Комбат понял, что толку от него не будет, и, коротко размахнувшись, несильно ударил его по макушке милицейской дубинкой. Охранник с видимым облегчением закрыл глаза и обмяк, криво съехав по стене на пол.
Борис Рублев вынул из его наплечной кобуры тяжелый прикладистый "наган", перехватил его за ствол и небрежно зашвырнул куда-то в недра квартиры через открытую створку застекленной двери. Там опять со звоном посыпалось стекло.
– Вот черт, – тихо выругался Комбат, – везет мне сегодня.

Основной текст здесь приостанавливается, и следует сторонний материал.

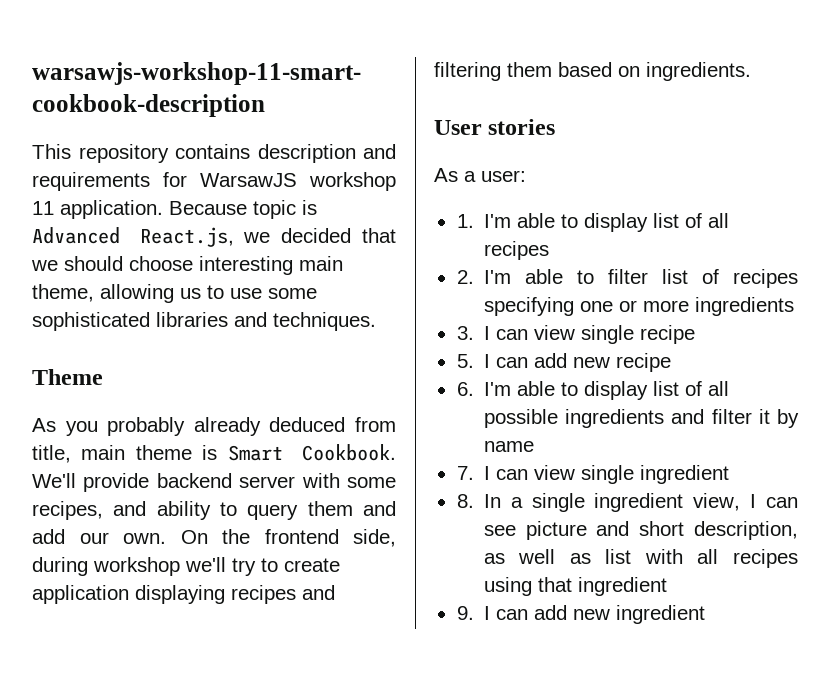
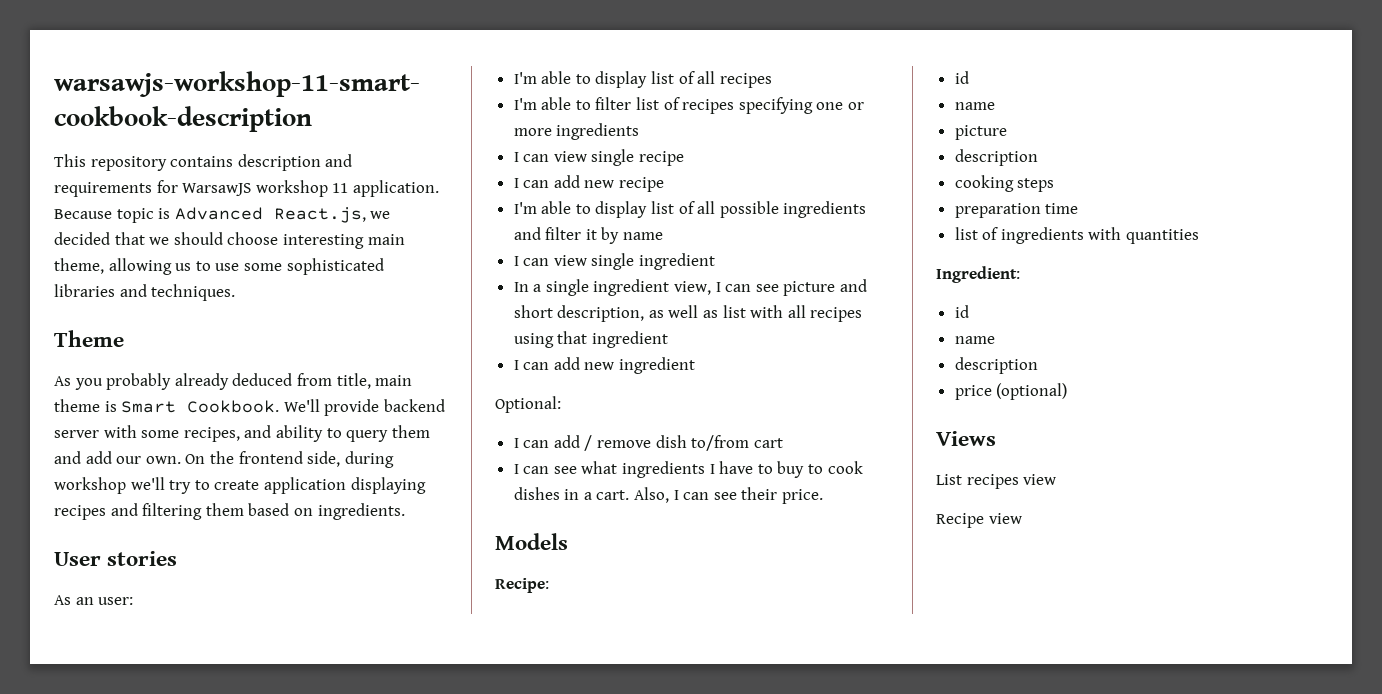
[464,171,476,182] a -> [75,597,94,605] an
[456,214,474,228] 1. -> (134, 601) none
[456,270,474,284] 2. -> (772, 80) none
[456,326,474,340] 3. -> (640, 131) none
[456,354,474,368] 5. -> (685, 158) none
[456,382,474,396] 6. -> (665, 184) none
[456,466,474,480] 7. -> (664, 236) none
[456,494,474,508] 8. -> (716, 261) none
[456,606,474,620] 9. -> (668, 339) none
(705, 614) none -> [495,396,561,413] [513,435,783,451] [513,461,863,478] [513,487,824,504] [495,533,568,550] [495,578,549,593] [954,71,969,84] [954,102,995,110] [954,125,1007,140] [954,149,1038,166] [954,175,1055,192] [954,203,1079,218] [954,227,1200,244] [936,266,1020,283] [954,305,969,318] [954,336,995,344] [954,357,1038,374] [954,383,1068,400] [936,431,996,446] [936,474,1057,489] [936,513,1022,528] // Optional: // I can add / remove dish to/from cart // I can see what ingredients I have to buy to cook dishes in a cart. Also, I can see their price. // Models // Recipe: // id // name // picture // description // cooking steps // preparation time // list of ingredients with quantities // Ingredient: // id // name // description // price (optional) // Views // List recipes view // Recipe view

– Слава, ну что ты там делаешь?! – раздался из-за закрытой двери справа от Рублева визгливый женский голос. Насколько мог судить Борис Иванович, обладательница голоса была вдребезги пьяна. – Ты мешаешь нам заниматься!
– Пардон, мадам, – сказал он, распахивая дверь, – я вовсе не хотел вас…
Слова замерли у него на губах, и сам он остановился, не зная, как быть дальше: то ли продолжать начатое, то ли бежать отсюда без оглядки. Он считал себя человеком бывалым, но теперь несколько растерялся.
Все-таки весь его боевой опыт относился к совершенно иной сфере человеческой деятельности. Однако отступать было некуда, и он решил идти до конца.
– ..прерывать, – закончил он начатую фразу.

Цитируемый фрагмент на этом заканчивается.